Who was responsible for that infamous “Operation Fortitude” press release, which sparked protests in Melbourne and forced the Department of Immigration and Border Protection into a humiliating backflip in August? The department is refusing to say, offering up the bizarre excuse that bureaucrats’ privacy outweighs the demonstrable public interest.
The failed Operation Fortitude at the end of August sparked a mass protest in the Melbourne CBD after the department issued a media release stating Border Force officers would take part in an operation, along with Victoria Police, Metro Trains, Yarra Trams, the Sheriff’s Office and the Taxi Services Commission, to target “everything from anti-social behaviour to outstanding warrants”.
ABF’s regional commander for Victoria and Tasmania, Don Smith, was quoted as stating ABF officers would be “positioned at various locations around the CBD speaking with any individual we cross paths with”.
“You need to be aware of the conditions of your visa; if you commit visa fraud, you should know it is only a matter of time before you’re caught out,” Smith was quoted as saying. As a result of the snap protest on the steps of Flinders Street Station, the operation was cancelled.
The government initially blamed the botched operation on a “badly worded” press release, approved at low levels within the Department of Immigration and Border Protection, but just before the release of emails to Crikey under freedom of information, Border Force Commissioner Roman Quaedvlieg and Immigration Department Secretary Michael Pezzullo took responsibility for the cock-up. They did not blame the office of Immigration Minister Peter Dutton for the incident, despite someone in his office being aware of the press release before it went out.
As Crikey first reported in October, the department censored the names of all staff in the Department of Immigration and Border Protection, Dutton’s office and Victoria Police from the document, except for Quaedvlieg, Pezzullo and Smith. The department declared names of officers to be not relevant to the request, despite Crikey asking for names of those who approved the release to be included.
After seeking a review of this decision, the department decided instead that the names could not be released because it would be an invasion of privacy for staff involved and would place them at risk.
“The heightened level of media attention and criticism associated with [Operation Fortitude], coupled with the allegation that the department mishandled the media release at issue, means the privacy of the non-SES officers could reasonably be expected to be interfered with if they were identified in the documents,” DIBP first assistant secretary Maree Bridger said in her decision.
It would cause these officers, including those working in Dutton’s office, to be “subject to personal attack or public backlash as a result of their involvement in Operation Fortitude,” Bridger said. Even the minister’s staffer who saw the release and replied “OK, thanks for letting me know,” on the day the media release went out will not be named.
“In light of the need for heightened security in the wake of terrorism threats, I am concerned with protecting the personal safety of individual junior departmental officers,” Bridger said.
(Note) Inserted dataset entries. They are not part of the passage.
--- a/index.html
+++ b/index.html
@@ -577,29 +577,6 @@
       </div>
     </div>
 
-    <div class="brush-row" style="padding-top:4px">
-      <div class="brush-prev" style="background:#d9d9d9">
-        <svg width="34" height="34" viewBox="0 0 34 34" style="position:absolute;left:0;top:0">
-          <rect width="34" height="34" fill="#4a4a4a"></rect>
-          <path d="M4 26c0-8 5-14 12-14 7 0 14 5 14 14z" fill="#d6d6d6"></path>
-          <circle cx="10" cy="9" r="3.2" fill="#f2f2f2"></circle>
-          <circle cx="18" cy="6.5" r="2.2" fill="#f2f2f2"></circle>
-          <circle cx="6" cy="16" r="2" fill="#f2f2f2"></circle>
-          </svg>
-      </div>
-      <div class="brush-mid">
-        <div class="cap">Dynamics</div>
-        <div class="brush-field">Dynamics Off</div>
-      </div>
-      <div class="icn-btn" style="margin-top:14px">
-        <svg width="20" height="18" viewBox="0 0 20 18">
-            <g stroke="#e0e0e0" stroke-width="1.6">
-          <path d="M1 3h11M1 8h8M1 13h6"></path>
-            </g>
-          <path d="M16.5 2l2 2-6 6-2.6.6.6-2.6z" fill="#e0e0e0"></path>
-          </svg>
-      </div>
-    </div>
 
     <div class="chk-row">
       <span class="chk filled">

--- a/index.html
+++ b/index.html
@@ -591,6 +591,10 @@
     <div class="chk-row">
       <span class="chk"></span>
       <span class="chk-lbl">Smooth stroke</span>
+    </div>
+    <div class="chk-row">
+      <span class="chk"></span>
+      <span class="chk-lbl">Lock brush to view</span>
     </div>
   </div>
Bridger noted that current DIBP practice was for the staff to not publicly identify themselves as employees of the department, and staff had been instructed to remove their security passes and cover their uniforms when leaving the department.
Ultimately, their privacy outweighed the public interest, Bridger said.
“I acknowledge that there is a public interest in the documents of the department being made available to the public. I do not consider that the public debate requires relatively junior, non-[Senior Executive Service] officers who were not ultimately responsible for the final sign-off or approval of the relevant media releases associated with Operation Fortitude to be named in association with Operation Fortitude.”